Sunday Independent (Ireland)

Ward’s road from Irish gentry to society pimp

The scion of a landed family became notorious for his role in a scandal that launched the ‘Swinging 60s’,

- writes Liam Collins

STEPHEN Ward, portrayed as a dark and malign figure in the life and downfall of the beautiful young Christine Keeler, reported here last week, was the wayward son of an English vicar and Irish mother, who came from a distinguis­hed Irish landed family.

Eileen Esmee Vigors was born in 1881 in Burgage, a manor house on an estate near the town of Leighlinbr­idge, Co Carlow.
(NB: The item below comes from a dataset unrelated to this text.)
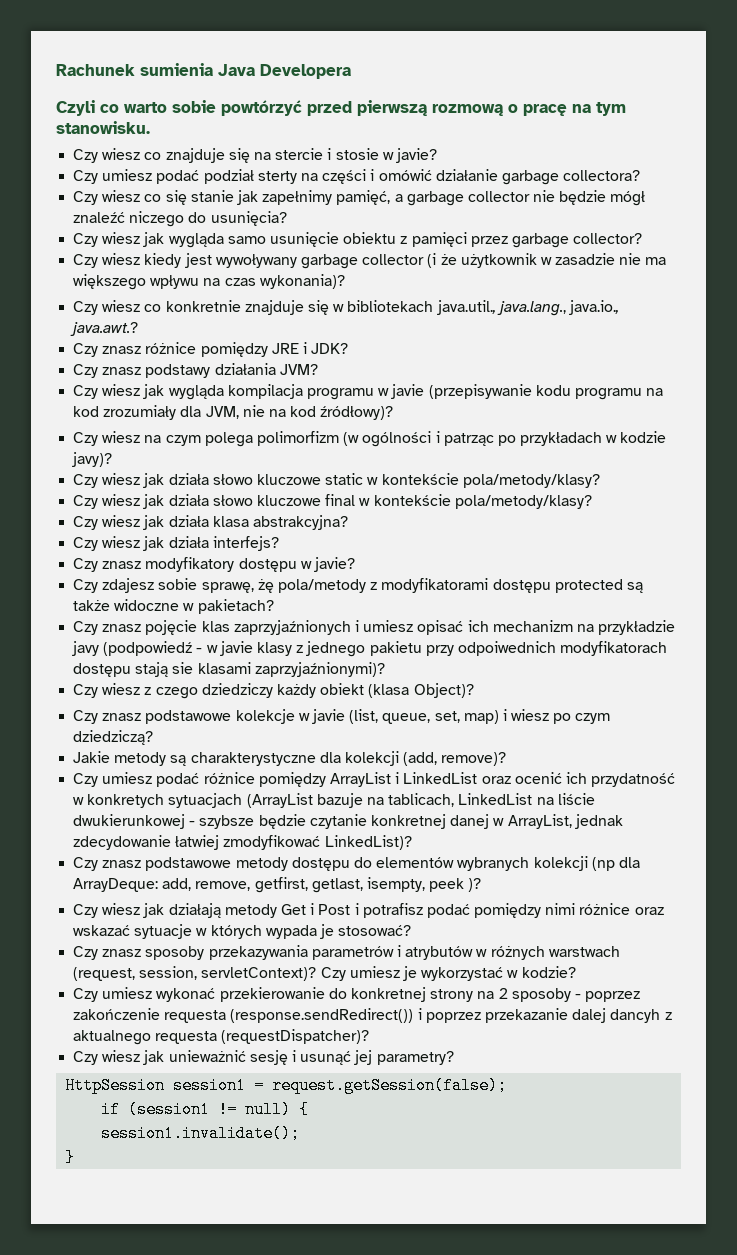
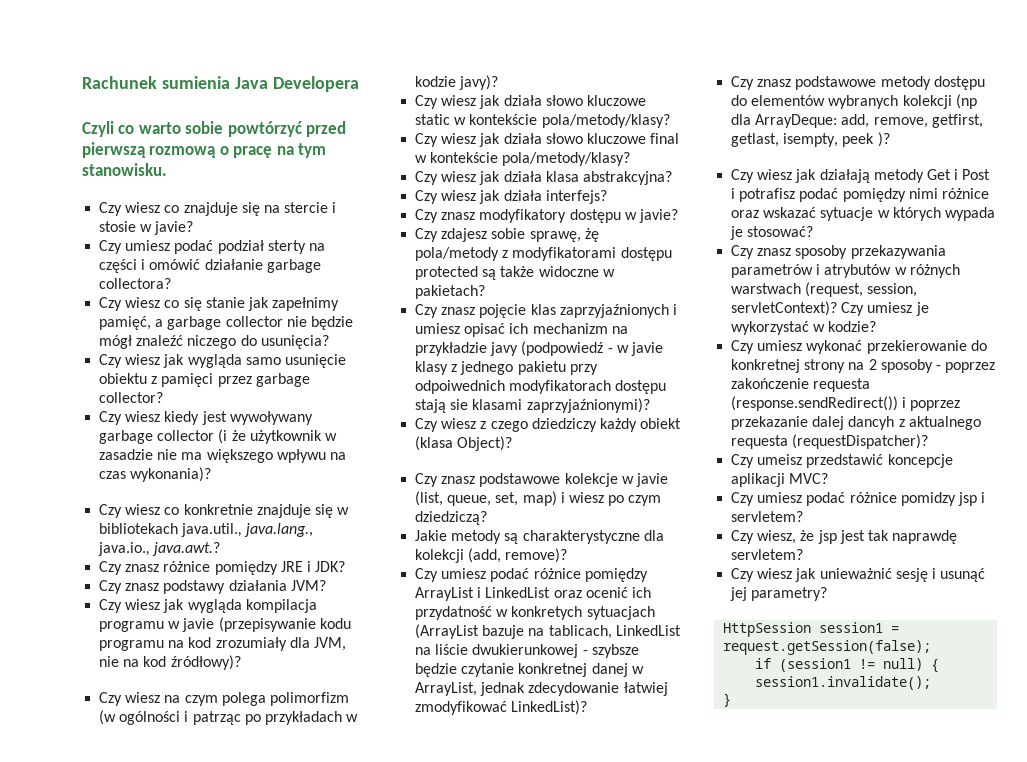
+ Czy umeisz przedstawić koncepcje aplikacji MVC?
+ Czy umiesz podać różnice pomidzy jsp i servletem?
+ Czy wiesz, że jsp jest tak naprawdę servletem?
She was the youngest of four children of Thomas Mercer Vigors and Louisa Handcock, who were married in St Stephen’s Church in Dublin.

Her father was later described as “rather a rake, a confirmed gambler and obviously excellent company” by his grandson, Sir Wilfred Thesiger, the writer and explorer who was the son of Eileen Esmee’s elder sister, Kathleen Mary.

Writing in Carloviana, the magazine of the Carlow Historical Society (2011), Victor Connolly relates the story of how, when his wife caught him in bed with one of the maids, Vigors justified it saying: “If one is going to appreciate Chateau Lafite, my dear, one must occasional­ly take a glass of vin ordinaire.”

Apparently the rather severe Louisa got over that dalliance but was less impressed when he plunged much of the family fortune on his horse The Baron, beaten into second place as the 5/4 favourite in the 1887 Epsom Derby.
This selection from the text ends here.